FileGuard provides comprehensive file validation to ensure only legitimate, safe files are stored.
Validation Pipeline
Extension Check
Verify file extension is in context’s allowed_extensions
Size Check
Verify file size is within context’s max_file_size_mb
Blank File Detection
Check for meaningful content (if reject_blank_files enabled)
Corrupt File Detection
Verify file integrity (if reject_corrupt_files enabled)
Virus Scanning
Scan with ClamAV (if scan_for_viruses enabled)
Blank File Detection
When reject_blank_files is enabled, FileGuard detects and rejects files with no meaningful content.

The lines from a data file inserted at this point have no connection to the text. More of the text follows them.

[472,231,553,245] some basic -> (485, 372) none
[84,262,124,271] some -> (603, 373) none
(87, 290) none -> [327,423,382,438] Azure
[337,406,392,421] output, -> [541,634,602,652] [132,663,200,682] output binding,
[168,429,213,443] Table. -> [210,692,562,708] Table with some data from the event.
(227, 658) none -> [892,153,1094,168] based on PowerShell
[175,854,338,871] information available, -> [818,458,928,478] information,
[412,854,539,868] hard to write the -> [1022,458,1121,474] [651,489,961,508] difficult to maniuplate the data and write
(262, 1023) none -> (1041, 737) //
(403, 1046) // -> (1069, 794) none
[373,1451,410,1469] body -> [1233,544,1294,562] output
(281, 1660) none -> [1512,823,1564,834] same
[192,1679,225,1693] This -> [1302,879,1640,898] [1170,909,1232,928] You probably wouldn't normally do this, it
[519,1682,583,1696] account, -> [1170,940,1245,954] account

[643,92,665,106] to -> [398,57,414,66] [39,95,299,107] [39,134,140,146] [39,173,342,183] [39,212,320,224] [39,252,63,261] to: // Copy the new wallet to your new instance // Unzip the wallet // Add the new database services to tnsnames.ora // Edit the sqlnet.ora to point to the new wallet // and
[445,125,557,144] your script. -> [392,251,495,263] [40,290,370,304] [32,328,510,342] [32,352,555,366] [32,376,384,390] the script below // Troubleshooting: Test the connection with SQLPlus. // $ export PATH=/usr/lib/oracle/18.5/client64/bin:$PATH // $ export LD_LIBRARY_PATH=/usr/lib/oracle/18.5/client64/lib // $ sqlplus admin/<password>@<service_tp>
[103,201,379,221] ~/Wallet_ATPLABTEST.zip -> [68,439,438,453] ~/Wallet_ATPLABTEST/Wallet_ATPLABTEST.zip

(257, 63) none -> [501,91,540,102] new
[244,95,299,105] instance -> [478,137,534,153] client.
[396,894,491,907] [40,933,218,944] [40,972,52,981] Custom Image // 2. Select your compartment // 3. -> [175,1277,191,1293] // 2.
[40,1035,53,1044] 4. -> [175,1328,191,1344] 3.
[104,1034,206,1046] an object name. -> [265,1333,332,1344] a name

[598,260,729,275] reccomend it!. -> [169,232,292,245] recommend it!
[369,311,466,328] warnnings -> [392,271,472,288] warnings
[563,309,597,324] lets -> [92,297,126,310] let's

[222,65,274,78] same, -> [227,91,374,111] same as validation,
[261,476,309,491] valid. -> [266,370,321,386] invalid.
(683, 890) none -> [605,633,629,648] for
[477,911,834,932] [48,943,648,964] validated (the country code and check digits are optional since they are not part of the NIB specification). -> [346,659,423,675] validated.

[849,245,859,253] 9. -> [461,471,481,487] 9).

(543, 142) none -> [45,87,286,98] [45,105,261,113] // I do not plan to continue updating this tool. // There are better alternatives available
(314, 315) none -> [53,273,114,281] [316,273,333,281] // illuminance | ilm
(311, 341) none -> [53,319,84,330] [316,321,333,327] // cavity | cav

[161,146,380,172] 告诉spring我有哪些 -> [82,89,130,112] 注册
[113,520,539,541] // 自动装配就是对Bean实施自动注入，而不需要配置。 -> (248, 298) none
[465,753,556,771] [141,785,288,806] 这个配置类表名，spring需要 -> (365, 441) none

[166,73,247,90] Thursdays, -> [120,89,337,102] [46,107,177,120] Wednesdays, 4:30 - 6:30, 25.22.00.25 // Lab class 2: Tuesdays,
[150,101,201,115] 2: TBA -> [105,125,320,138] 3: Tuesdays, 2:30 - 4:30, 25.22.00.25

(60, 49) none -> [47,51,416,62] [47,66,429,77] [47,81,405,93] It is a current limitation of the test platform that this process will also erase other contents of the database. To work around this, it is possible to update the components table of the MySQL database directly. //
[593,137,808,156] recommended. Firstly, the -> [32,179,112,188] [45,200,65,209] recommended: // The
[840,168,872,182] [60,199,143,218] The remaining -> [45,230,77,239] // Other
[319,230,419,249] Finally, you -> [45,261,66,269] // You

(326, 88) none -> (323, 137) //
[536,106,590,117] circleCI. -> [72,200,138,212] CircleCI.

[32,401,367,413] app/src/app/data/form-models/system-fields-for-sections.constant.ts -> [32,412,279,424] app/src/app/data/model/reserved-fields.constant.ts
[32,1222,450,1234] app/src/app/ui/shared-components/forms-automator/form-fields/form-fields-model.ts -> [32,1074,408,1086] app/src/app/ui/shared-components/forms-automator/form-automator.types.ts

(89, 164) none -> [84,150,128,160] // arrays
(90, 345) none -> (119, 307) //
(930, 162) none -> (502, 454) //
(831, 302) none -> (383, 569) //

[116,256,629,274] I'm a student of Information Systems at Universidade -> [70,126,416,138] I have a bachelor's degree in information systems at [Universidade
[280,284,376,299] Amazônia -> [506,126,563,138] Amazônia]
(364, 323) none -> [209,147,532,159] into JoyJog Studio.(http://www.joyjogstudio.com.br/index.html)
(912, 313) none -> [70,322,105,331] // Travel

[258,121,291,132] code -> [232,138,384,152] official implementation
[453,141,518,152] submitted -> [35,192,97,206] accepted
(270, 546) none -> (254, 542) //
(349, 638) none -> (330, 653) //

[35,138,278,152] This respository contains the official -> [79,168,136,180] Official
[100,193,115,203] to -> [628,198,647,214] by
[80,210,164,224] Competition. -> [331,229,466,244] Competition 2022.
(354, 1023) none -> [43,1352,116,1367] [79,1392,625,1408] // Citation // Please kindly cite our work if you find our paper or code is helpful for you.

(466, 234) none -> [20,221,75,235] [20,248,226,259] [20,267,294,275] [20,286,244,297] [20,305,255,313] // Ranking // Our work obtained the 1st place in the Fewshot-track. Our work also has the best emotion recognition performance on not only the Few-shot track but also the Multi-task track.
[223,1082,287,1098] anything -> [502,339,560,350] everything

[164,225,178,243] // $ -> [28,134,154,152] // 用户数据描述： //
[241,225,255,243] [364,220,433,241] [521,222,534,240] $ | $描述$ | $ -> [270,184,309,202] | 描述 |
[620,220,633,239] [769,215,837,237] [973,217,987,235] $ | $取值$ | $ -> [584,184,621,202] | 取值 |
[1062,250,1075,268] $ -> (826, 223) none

| File Type | What’s Considered “Blank” |
|---|
| PDF | No text (3+ letter words) and no embedded images |
| Images | Single color or dimensions less than 2x2 pixels |
| Excel | No data rows in any worksheet |
| CSV | No data rows (or only headers) |
| Text | No words (3+ letters) |
| JSON | Empty {}, [], null, or no meaningful values |
| XML | Only empty root element, no children or text |
| DOCX | No paragraphs or tables with content |
| ZIP | Empty archive (no files) |
| MP3/MP4 | Zero duration |
| Other | Only rejects 0-byte files |
Example Error Messages
{
"errors": [
"File appears to be blank/empty: PDF has no readable content"
]
}
{
"errors": [
"File appears to be blank/empty: Image contains no meaningful content (single color)"
]
}
Corrupt File Detection
When reject_corrupt_files is enabled, FileGuard validates file integrity.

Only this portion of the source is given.